En el tercer mundo sólo impera la ley de la oferta y la demanda. La población no recibe ayudas públicas que cubran sus necesidades, por ejemplo, cuando se quedan en paro. Este estado de inseguridad monetaria permanente fomenta una economía sumergida que evoluciona en paralelo a la oficial y que alimenta a toda suerte de clanes mafiosos que operan con multiplicidad de productos, bienes y servicios, desde calmantes a drogas recreativas, pasando por prostitución, transporte, suelo o vivienda. Cada barrio y cada territorio tiene sus propias reglas no escritas e idiosincrasia. Pero existe algo que une a todos los que se hacinan en ellos: su vida transcurre rumiando cómo pueden salir de allí.

Por suerte, en Ibiza nos hemos sentido muy lejos del tercer mundo desde que la industria turística trajo riqueza y prosperidad a una tierra antaño mísera y plagada de carencias.
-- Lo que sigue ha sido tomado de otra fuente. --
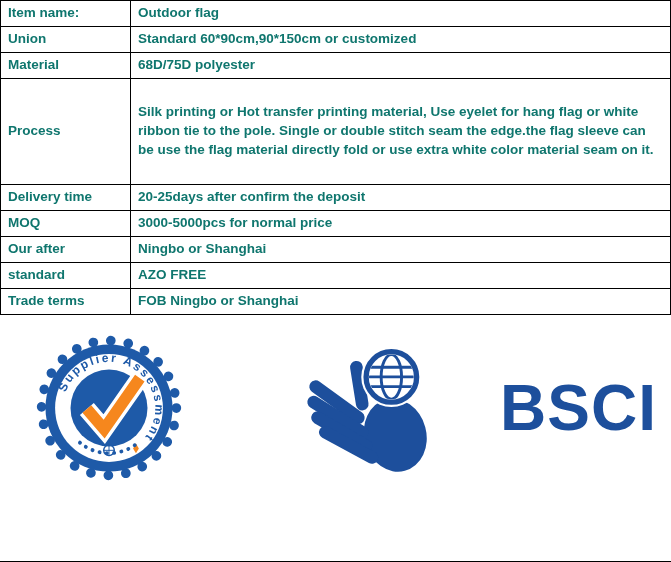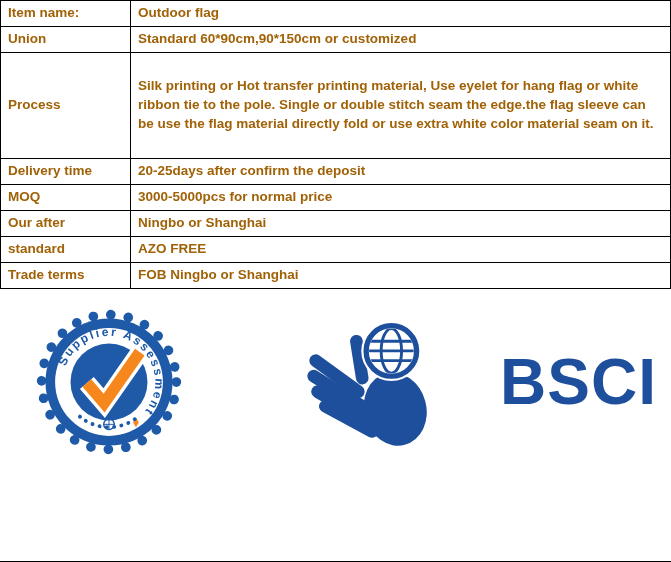"Item name:" table.spec td { color: #a16207 -> #0f766e }
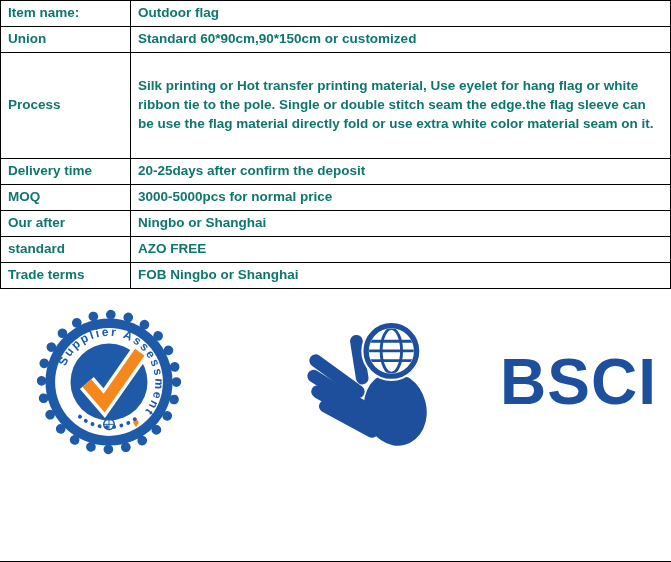"Material" tr.row-normal { html: none -> <tr> <td>Material</td> <td>68D/75D polyester</td> </tr> }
Sin embargo, cuántos ramalazos de pobreza comienzan a propagarse por la isla, coincidiendo con los años de mayores ingresos en el sector turístico.

En la isla encontramos poblados de caravanas que se multiplican por los arrabales, sin agua corriente ni alcantarillado; gente con trabajo que emigra de aquí porque aquí los ingresos no cubren los gastos familiares más elementales; servicios públicos saturados por falta de personal, que convierten trámites elementales en una odisea; puertos, aeropuertos y playas en manos de instituciones públicas que los trocean y reparten a grandes empresas y multinacionales que los privatizan de facto; grandes compañías que logran concesiones, licencias y permisos que jamás obtendrían los pequeños empresarios locales; torrentes de heces que contaminan bahías y marinas deportivas por unas infraestructuras paupérrimas; entidades públicas sin alma que desalojan a sociedades culturales centenarias sin concederles siquiera una prórroga para la correcta retirada de sus bártulos; mafias que controlan el transporte, las drogas, la prostitución y el alquiler de viviendas; una clase media que mengua, acrecentándose cada vez más la diferencia entre ricos y pobres…

En Ibiza seguimos sin entender del todo cómo hemos llegado a esta situación, pero ya son demasiados los síntomas y las derivas para que se enciendan las alarmas y algo cambie de verdad, de forma sustancial, más allá de colocar parches que no contienen la hemorragia. Qué triste ver de dónde venimos y hacia dónde vamos.